If such a thing as a spiritual bucket list exists, the top item on mine would be the Camino. Specifically, El Camino de Santiago de Compostela. It’s roughly 500 miles across northern Spain. I hope to cover those miles before I leave this earth.
Camino means ”walk” in Spanish, and walking is a foundational spiritual metaphor. Walking with God describes our journey of faith. We walk in another’s shoes to grow in compassion. We walk with Jesus on the road to Calvary whenever we suffer for our beliefs. The disciples on the walk to Emmaus, in the Gospel of Luke, travel all day with a stranger who turns out to be the Risen Jesus, which perhaps best expresses the life-changing illumination that happens whenever we walk with the holy. In Luke 24:32: “'Were not our hearts burning with us?' the disciples ask each other." When we walk with God, we know that fire.
The network of routes comprising El Camino de Santiago, or the Walk of St. James, became a site on the World Heritage List in 1993. For a thousand years before that, however, Christian pilgrims revered the Camino as a destination comparable to Jerusalem or Rome. That’s because at the end of the Camino is a tomb, discovered in the ninth century and believed to be that of the Apostle St. James the Greater. This made sense to the local bishop at the time because, according to St. Jerome, each apostle was laid to rest in the region where he had been sent to preach the Gospel message. St. James had evangelized the Iberian Peninsula. A cathedral was subsequently erected on the site of the saintly remains, which pilgrims today still visit.
The Camino de Santiago calls to me in a way that other holy destinations, say, Medjugorje or Fatima, do not. Parts of the route are reported to be as commercialized as any pilgrimage site in our modern times, but the pilgrimage itself requires no little effort on the pilgrim’s part. You must have the time to complete the journey, estimated at 30 to 35 days, although I’ve seen ads for organized tours that promise to cover certain sections of the Camino in seven to 11 days. You must have some funding to pay for food and hostel accommodations, although theoretically, you can embark on the Camino without a dime and you will be taken care of along the way by hospitable locals. You must have the endurance, both physically and spiritually, to walk (or bike, apparently) 500 miles or so. You must have the fortitude to carry your own supplies, including a sleeping bag. You must possess the social skills to eat and bed down and interact with pilgrims of many nations in an area and under conditions where spoken English is not a given. Depending on the time of year, you may cope with crowds or hot sun or even snow. I can’t explain why this rather unpleasant-sounding month is on my spiritual bucket list.

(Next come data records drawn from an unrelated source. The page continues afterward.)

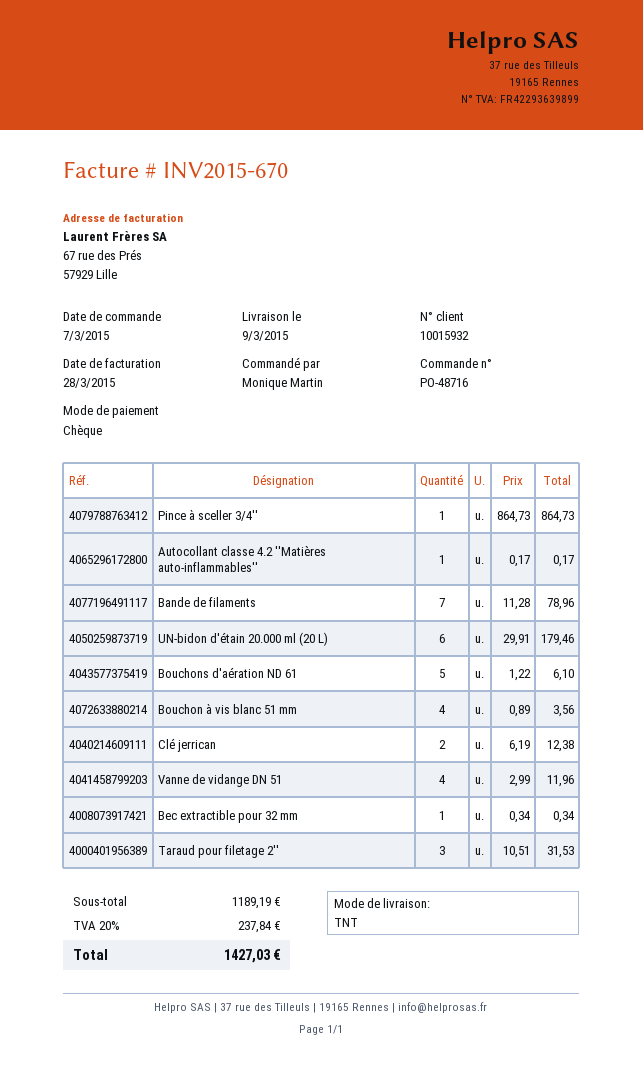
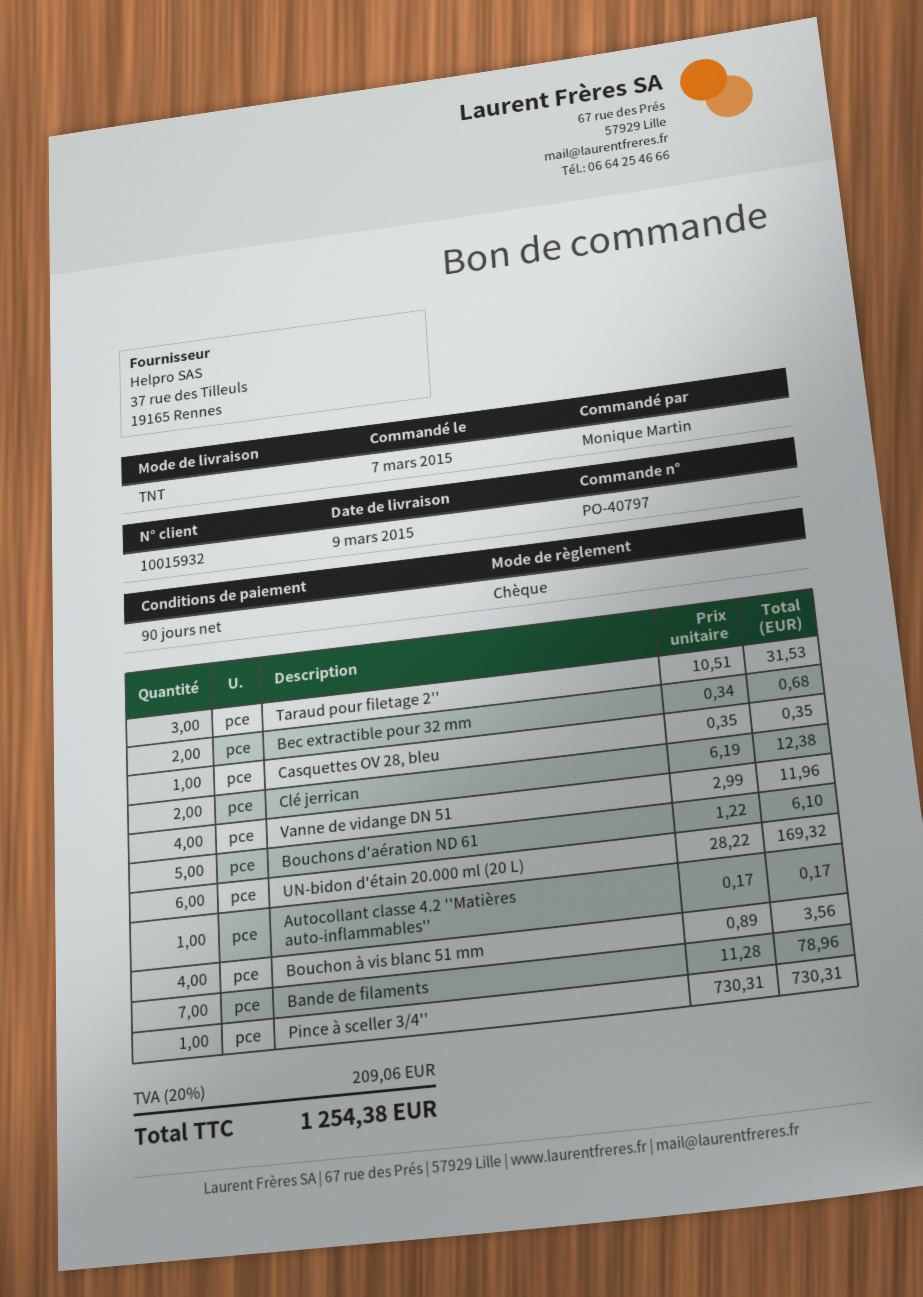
order number: PO-48716 -> PO-40797
Pince à sceller 3/4'': 1 x 864.73 = 864.73 -> 1 x 730.31 = 730.31
UN-bidon d'étain 20.000 ml (20 L): 6 x 29.91 = 179.46 -> 6 x 28.22 = 169.32
Bec extractible pour 32 mm: 1 x 0.34 = 0.34 -> 2 x 0.34 = 0.68
Casquettes OV 28, bleu: none -> 1 x 0.35 = 0.35
tax: 20% = 237.84 -> 20% = 209.06
total: 1427.03 -> 1254.38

But the idea of walking across a country to a spot that the ancient Romans considered the edge of the world (and appropriately called “Finisterre”) has long appealed to me. Many pilgrims end their walk at the Cathedral of Santiago de Compostela and receive their certificate of accomplishment (the “compostela”), but I plan to go the extra mile. The extra mile is figurative; literally, there are an extra 50 miles, usually done in three days, to reach Finisterre, also called the Costa da Morte (Coast of Death), where Spain drops away into the Atlantic Ocean. It seems a more fitting end of such a formative undertaking.
The Camino beckons to those faithful who are searching for something, a spiritual connection, or an opening of the heart, or life guidance, or a month-long prayer retreat, or an act of penance, or all of the above, from medieval times to today. Every time I take a walk, usually with my three-legged dog, I figure I am in training for a greater walk. I have the shoes, and the time, and the passport. I’m ready, Lord. But even if I never experience the actual Camino, I’m still in training for whatever holy and challenging walks may lie ahead.